Die GS habenwährend der Verkehrskunde jeweils ausgesprochen interessiert zugehört und gewisse Erklärungen die ich auf Englisch gemacht habe in ihre jeweilige Landessprache (Farsi, Arabisch, Französisch) für ihre Kameraden übersetzt. Nach meinen Erklärungen der einzelnen Schilder, Markierungen und Verkehrs-Situationen durften sie ihre Velos satteln und die verschiedenen Strassenverkehrs-Situationen 1:1 in geschütztem Rahmen üben. Dabei war ich verblüfft, wie motiviert Sie an die Sache herangegangen sind. Egal ob Bluebird-Prachtswetter oder fiese Regenstimmung – im BuZ war die Neugier nach den Velokursen geweckt und in den folgenden Wochen haben sich immer wie mehr Teilnehmer für die Kurse angemeldet. Ausserdem war es besonders schön zu sehen, wie gross die Freude der GS, sowie auch der Bevölkerung (Familien & Kinder) während der Übungsstunden im Verkehrsgarten war. Die GS haben sich ausgesprochen korrekt und zuvorkommend verhalten. Falls mal ein Kind beim üben auf dem Velo umfiel, liessen unsere GS ihr Velo sofort stehen und rannten den “verunfallten” Kindern zu Hilfe, hoben die Ihre Velos auf und “sicherten” den nachfolgenden Velo-Verkehr. 🙂
3. Velo-Tour/-Ausflug
Wieviel Fahrtechnik- und Verkehrskunde-Wissen haben die Teilnehmer im Kurs aufgenommen? Können Sie sich sicher im öffentlichen Strassenverkehr bewegen?
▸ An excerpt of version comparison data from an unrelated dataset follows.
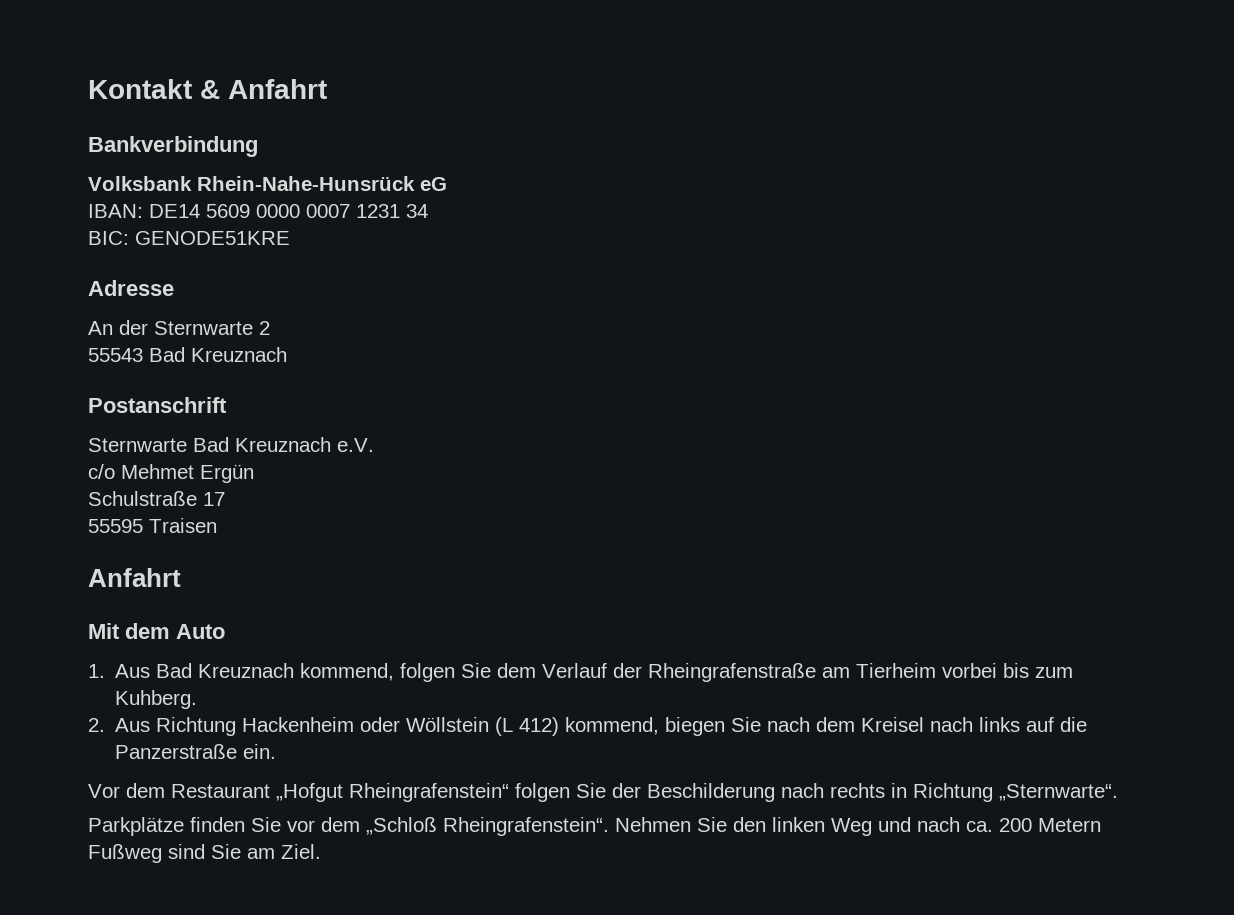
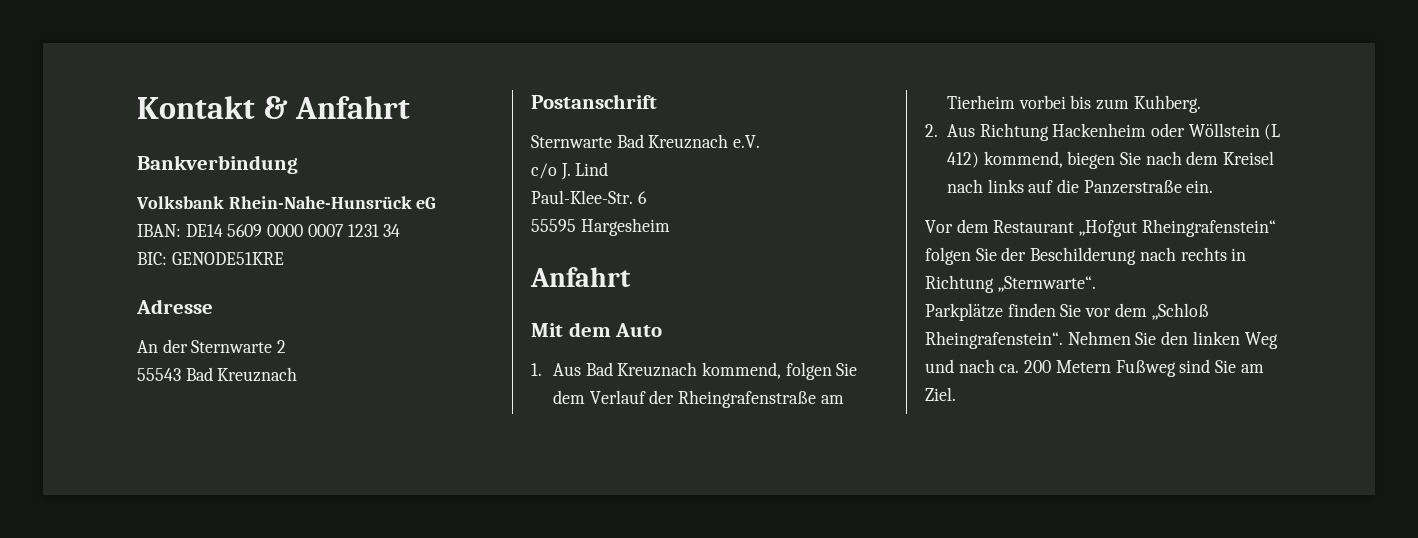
- c/o Mehmet Ergün
- Schulstraße 17
+ c/o J. Lind
+ Paul-Klee-Str. 6
- 55595 Traisen
+ 55595 Hargesheim

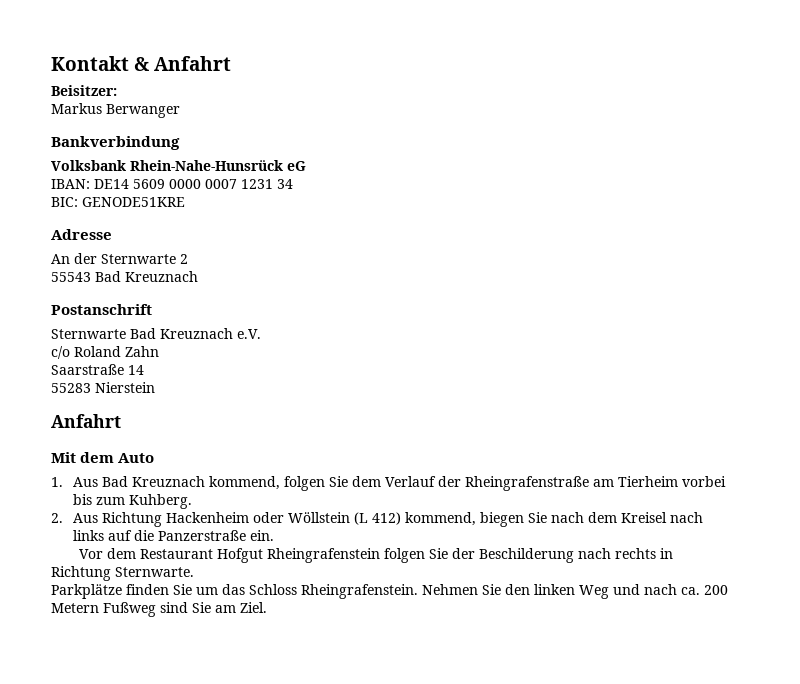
+ Beisitzer:
+ Markus Berwanger
- c/o J. Lind
- Paul-Klee-Str. 6
- 55595 Hargesheim
+ c/o Roland Zahn
+ Saarstraße 14
+ 55283 Nierstein
- Vor dem Restaurant „Hofgut Rheingrafenstein“ folgen Sie der Beschilderung nach rechts in Richtung „Sternwarte“.
+ Vor dem Restaurant Hofgut Rheingrafenstein folgen Sie der Beschilderung nach rechts in Richtung Sternwarte.
- Parkplätze finden Sie vor dem „Schloß Rheingrafenstein“.
+ Parkplätze finden Sie um das Schloss Rheingrafenstein.

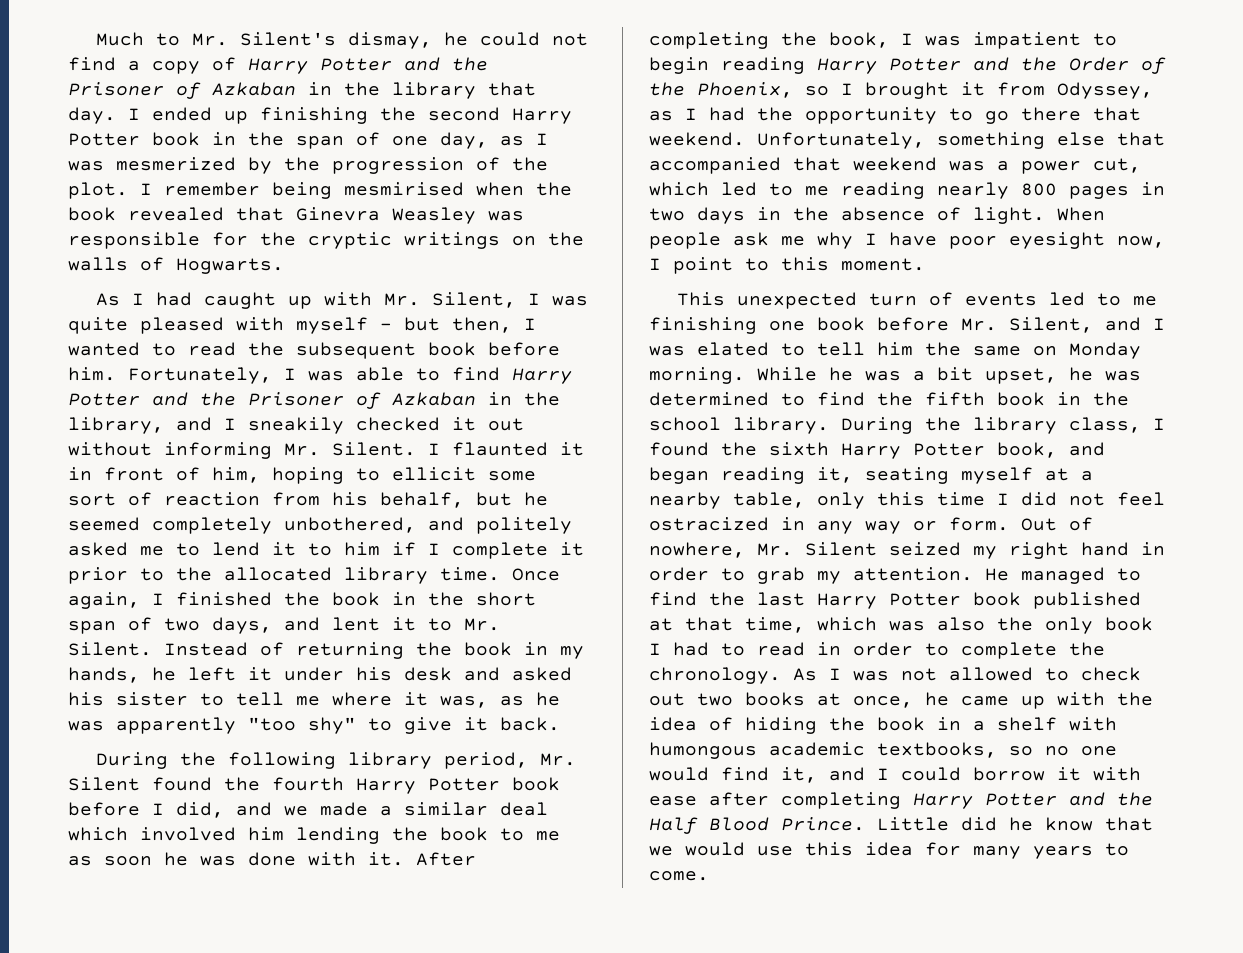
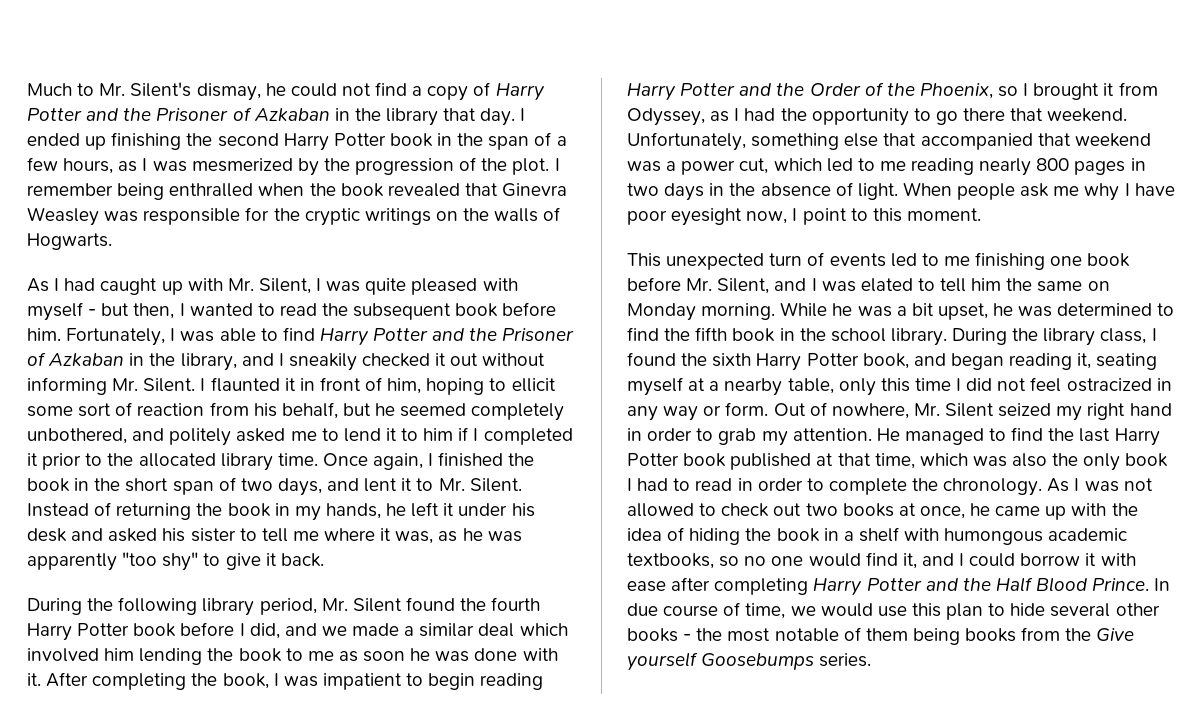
- I ended up finishing the second Harry Potter book in the span of one day, as I was mesmerized by the progression of the plot.
+ I ended up finishing the second Harry Potter book in the span of a few hours, as I was mesmerized by the progression of the plot.
- I remember being mesmirised when the book revealed that Ginevra Weasley was responsible for the cryptic writings on the walls of Hogwarts.
+ I remember being enthralled when the book revealed that Ginevra Weasley was responsible for the cryptic writings on the walls of Hogwarts.
- I flaunted it in front of him, hoping to ellicit some sort of reaction from his behalf, but he seemed completely unbothered, and politely asked me to lend it to him if I complete it prior to the allocated library time.
+ I flaunted it in front of him, hoping to ellicit some sort of reaction from his behalf, but he seemed completely unbothered, and politely asked me to lend it to him if I completed it prior to the allocated library time.
- Little did he know that we would use this idea for many years to come.
+ In due course of time, we would use this plan to hide several other books - the most notable of them being books from the Give yourself Goosebumps series.

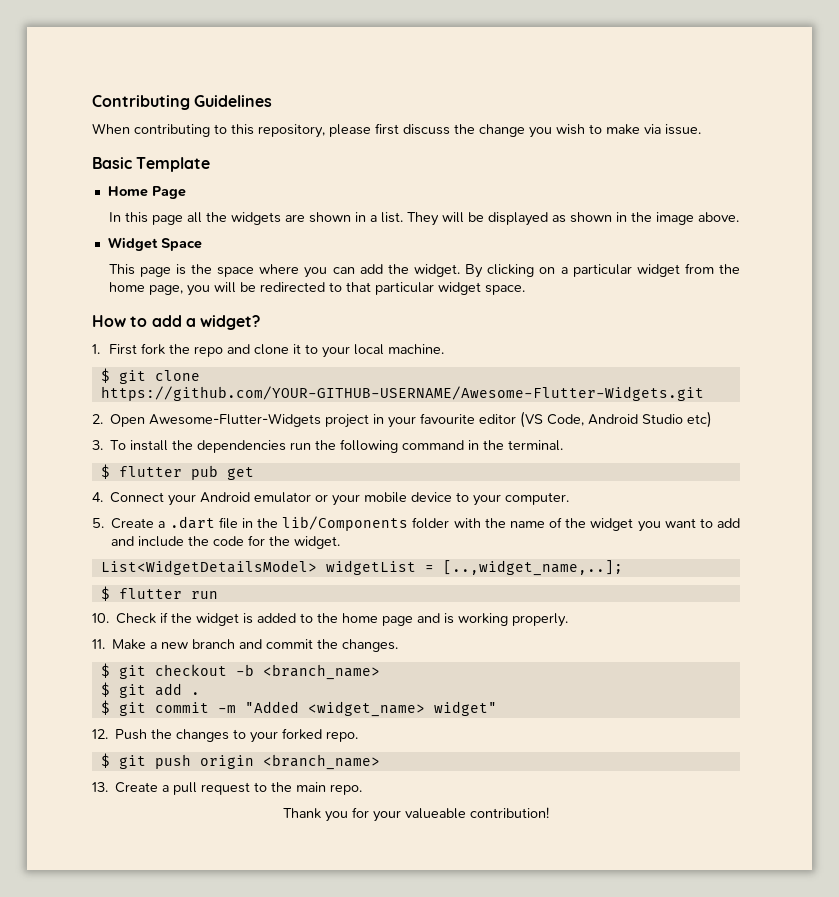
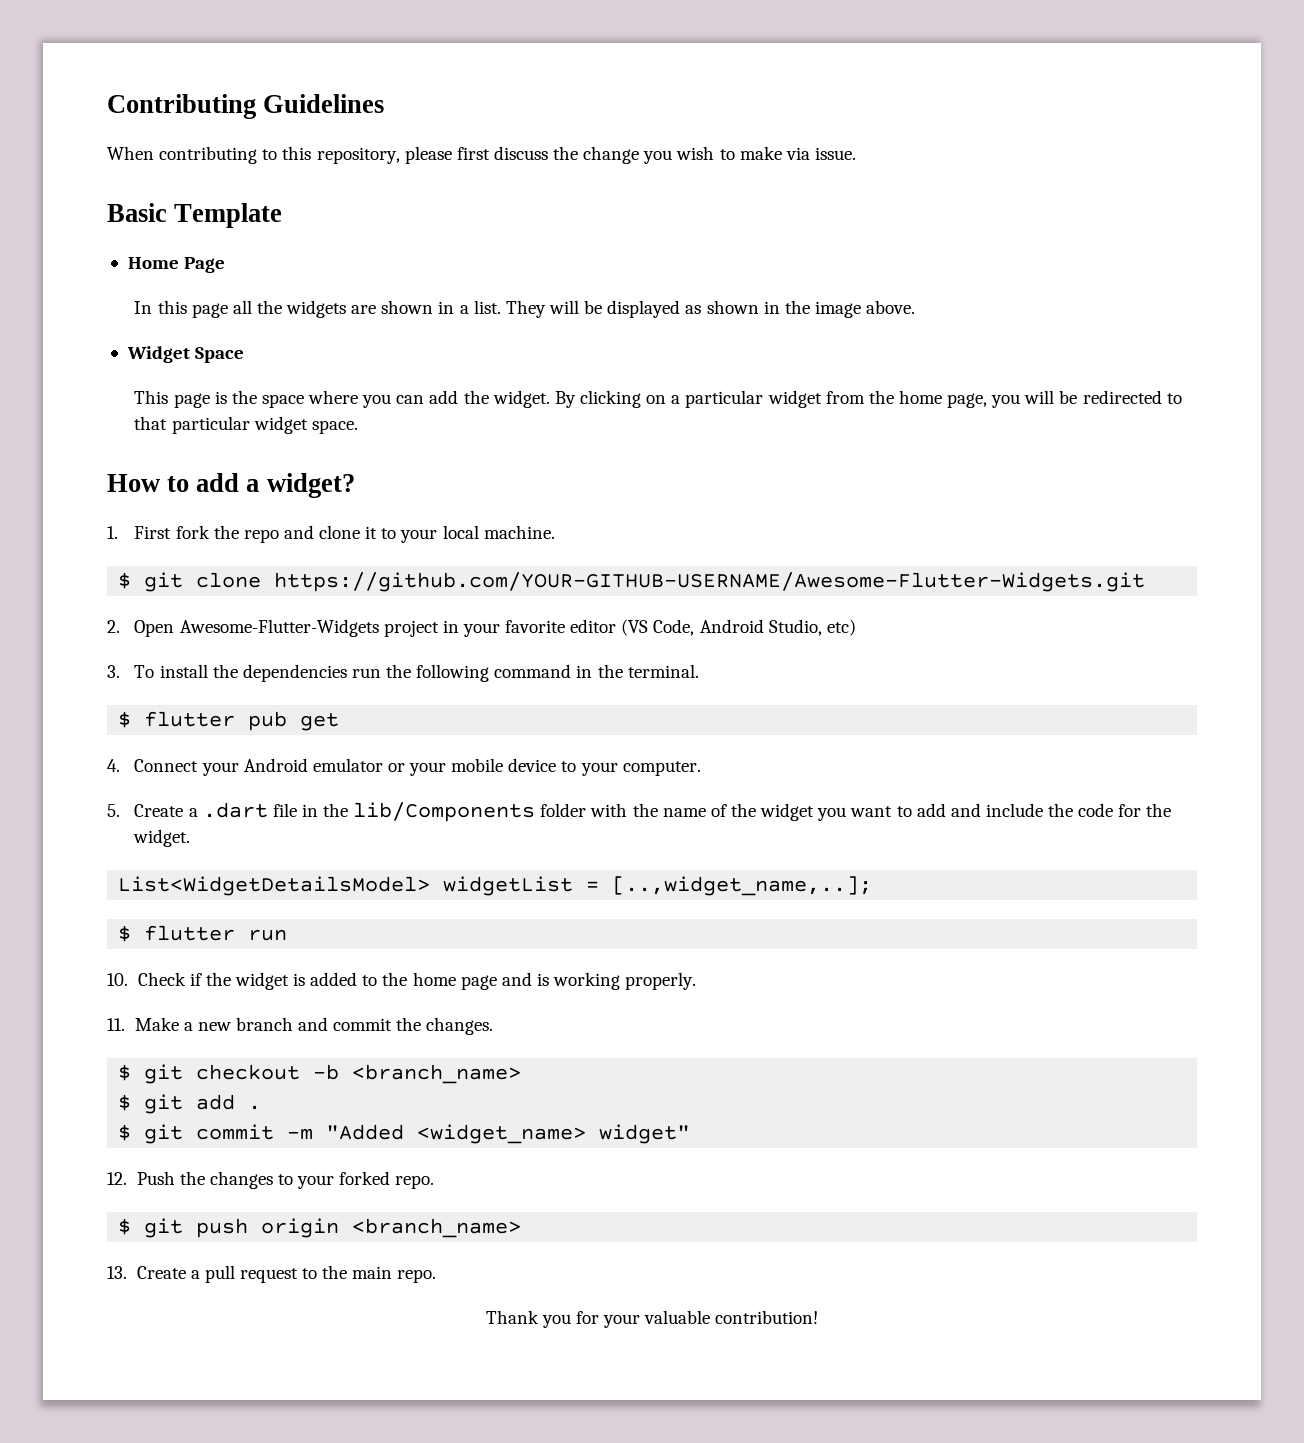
- 2. Open Awesome-Flutter-Widgets project in your favourite editor (VS Code, Android Studio etc)
+ 2. Open Awesome-Flutter-Widgets project in your favorite editor (VS Code, Android Studio, etc)
- Thank you for your valueable contribution!
+ Thank you for your valuable contribution!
Nach mehreren Nachmittagen im Verkehrsgarten, lud ich die “besten” Kursteilnehmer jeweils am Sonntag zu einem Velo-Ausflug in der Stadt Thun ein. Begleitet von einem 2. Betreuer der ORS AG, konnten wir so Velo-Ausflüge in die Innenstadt von Thun, sowie in die umliegenden Quartiere unternehmen. Dabei konnten die Kursteilnehmer ihr erlerntes Wissen im öffentlichen Strassenverkehr demonstrieren und festigen. Ihre Freude am Velofahren und ihre Bemühungen, sich an die Vekehrsregeln zu halten, standen dabei im Mittelpunkt. In Zukunft werden diese Asyl-Gesuchssteller auf europäischen Strassen selbstbestimmt, und sicher auf einem Velo unterwegs sein können…
Media
Danke
ORS Velo-Programm nur möglich dank Spenden & Unterstützung…
Ohne die Spende von Occasions-Velos und Helmen/Schutzausrüstung, sowie der Offenheit meiner Vorgesetzten für ein solches Integrations-Programm, wäre das ganze nie zustande gekommen. In dem Sinne, ein riesen grosses Dankeschön…
- Velostation Thun: Mänu & Team
- Ace-Factory Thun: Sam
- BuZ-Leitung: Kenana + Axel
- Meinen Co-Guides – Marianne, Luca, Salvatore, Lukas
Aus Gründen des Persönlichkeits-Schutzes und des unklaren Asyl-Status der Teilnehmer, haben wir die Namen der GS in diesem Beitrag nicht genannt.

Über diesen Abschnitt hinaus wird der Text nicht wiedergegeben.